# top soil and eco complete?



## buddman (Jan 18, 2010)

I would like to use miracle grow organic potting soil with eco complete on top. Would this work? Should I skip the topsoil? I know not to go more then 1 inch deep with the soil..but should I maybe only go half inch deep due to the finer substrate of ecocomplete possibly smothering the topsoil( I don't want the gas to build up). Also is the a certain method in which to cure or mineralize the soil? I know it is a good idea to air it out to get the ammonia out...should I soak it at all to release tannins that are possibly in the peat and or to make it a little heavier?....thanks for all the help...ill take any and all input


----------



## NeonFlux (May 15, 2008)

No offense, but you should use regular garden topsoil to create Mineralized soil, not potting soil; potting soil usually contains chemicals, wetting agents, manure, ferts, peat moss, and etc; that's the bad stuff you should avoid.


----------



## Diana K (Dec 20, 2007)

The right Miracle Grow soil is a good substrate for aquariums. Read the label very carefully to be sure it is the one without added fertilizers, surfactants and so on. 

IME substrates get mixed. If you want to start with EC as a cap, OK, but it probably won't stay that way. An inch of each is about the minimum, not much room for roots in just 1" of soil. But they will also grow in the EC, and 2" total is good.


----------



## Minsc (May 7, 2006)

It can be hard to find proper soil in a bag. A lot of what is being sold as soil these days is peat moss with a bit of compost and sand. It DOES NOT work well for a substrate. 

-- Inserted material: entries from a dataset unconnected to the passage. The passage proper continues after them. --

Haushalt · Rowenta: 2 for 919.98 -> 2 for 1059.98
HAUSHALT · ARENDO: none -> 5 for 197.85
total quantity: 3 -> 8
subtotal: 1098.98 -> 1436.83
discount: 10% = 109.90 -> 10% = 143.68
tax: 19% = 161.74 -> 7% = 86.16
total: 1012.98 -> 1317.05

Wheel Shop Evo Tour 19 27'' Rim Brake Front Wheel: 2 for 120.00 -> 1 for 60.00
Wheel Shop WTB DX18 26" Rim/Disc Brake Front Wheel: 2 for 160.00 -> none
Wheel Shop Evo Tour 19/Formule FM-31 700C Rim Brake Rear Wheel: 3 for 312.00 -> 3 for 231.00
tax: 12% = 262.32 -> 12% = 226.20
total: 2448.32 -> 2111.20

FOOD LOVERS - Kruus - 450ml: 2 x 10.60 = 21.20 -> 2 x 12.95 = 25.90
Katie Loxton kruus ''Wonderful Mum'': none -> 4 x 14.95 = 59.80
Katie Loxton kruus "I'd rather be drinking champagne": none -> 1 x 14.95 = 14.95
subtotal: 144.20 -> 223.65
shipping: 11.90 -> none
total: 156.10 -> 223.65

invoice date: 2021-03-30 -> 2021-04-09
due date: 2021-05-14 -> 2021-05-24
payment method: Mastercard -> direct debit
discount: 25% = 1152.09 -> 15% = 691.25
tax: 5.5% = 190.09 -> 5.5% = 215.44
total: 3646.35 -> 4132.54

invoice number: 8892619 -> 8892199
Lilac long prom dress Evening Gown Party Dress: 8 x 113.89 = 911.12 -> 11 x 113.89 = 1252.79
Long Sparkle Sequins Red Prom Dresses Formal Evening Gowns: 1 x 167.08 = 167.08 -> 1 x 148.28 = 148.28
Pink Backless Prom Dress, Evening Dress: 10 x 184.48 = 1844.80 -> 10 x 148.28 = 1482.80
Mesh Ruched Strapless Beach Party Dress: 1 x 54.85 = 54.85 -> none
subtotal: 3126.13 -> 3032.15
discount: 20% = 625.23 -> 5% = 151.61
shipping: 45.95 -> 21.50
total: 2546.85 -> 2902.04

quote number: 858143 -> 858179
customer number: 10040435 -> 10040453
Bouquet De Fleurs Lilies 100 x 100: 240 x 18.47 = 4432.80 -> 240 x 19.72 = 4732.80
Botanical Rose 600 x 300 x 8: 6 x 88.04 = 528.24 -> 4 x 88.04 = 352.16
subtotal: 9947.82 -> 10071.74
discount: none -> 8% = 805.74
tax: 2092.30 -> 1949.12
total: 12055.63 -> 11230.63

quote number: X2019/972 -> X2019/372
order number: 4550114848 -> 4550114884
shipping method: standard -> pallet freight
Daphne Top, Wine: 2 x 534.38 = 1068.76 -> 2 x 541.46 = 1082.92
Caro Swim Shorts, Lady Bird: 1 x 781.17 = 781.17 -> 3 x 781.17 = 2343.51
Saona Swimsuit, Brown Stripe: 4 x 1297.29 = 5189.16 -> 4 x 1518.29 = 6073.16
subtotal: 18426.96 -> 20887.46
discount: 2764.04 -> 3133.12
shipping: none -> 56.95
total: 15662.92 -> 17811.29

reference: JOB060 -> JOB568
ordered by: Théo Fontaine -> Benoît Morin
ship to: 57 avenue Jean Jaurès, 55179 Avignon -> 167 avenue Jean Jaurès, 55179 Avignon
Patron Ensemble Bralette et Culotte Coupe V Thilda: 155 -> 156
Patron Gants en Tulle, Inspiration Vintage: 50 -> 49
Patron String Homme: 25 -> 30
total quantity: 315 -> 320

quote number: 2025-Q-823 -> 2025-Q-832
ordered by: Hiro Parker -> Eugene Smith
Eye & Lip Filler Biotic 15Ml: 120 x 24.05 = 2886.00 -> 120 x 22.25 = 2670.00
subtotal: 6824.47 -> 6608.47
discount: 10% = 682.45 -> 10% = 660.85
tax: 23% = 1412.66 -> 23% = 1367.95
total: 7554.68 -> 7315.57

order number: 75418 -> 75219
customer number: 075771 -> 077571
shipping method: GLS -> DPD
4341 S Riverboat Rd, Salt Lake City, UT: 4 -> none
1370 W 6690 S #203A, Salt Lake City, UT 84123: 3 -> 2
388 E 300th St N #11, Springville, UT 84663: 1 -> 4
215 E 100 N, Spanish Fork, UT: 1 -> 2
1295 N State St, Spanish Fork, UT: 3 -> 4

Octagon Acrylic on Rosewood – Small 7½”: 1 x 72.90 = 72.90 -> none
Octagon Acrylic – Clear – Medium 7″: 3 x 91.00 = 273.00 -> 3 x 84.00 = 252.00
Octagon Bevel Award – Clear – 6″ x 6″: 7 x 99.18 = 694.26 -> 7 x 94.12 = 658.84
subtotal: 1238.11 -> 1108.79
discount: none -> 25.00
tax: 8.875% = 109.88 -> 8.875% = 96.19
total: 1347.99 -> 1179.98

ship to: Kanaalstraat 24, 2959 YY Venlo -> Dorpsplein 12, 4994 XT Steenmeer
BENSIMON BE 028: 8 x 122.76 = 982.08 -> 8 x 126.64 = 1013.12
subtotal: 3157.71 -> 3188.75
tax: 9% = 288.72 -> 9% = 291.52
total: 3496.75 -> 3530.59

You don't want any of those so called soils, you want DIRT. Good, honest dirt.

Capping with Eco works great. Go for an 1/2-1 inch of dirt and then cap it to whatever depth you want.


----------



## davemonkey (Mar 29, 2008)

Minsc said:


> ...you want DIRT. Good, honest dirt.


If you live in an area with sandy or loamy soils, the best place to find this is in your yard...and it's FREE!!  If you have very clayey soil, try to find some topsoil (from another location or from a garden center) to mix in...or just be sure to dig shallow and get as much topsoil from teh yard as possible.

And, as always, be mindful of any pesticides or herbicides you may have applied to your yard that could make their way into your aquarium.


----------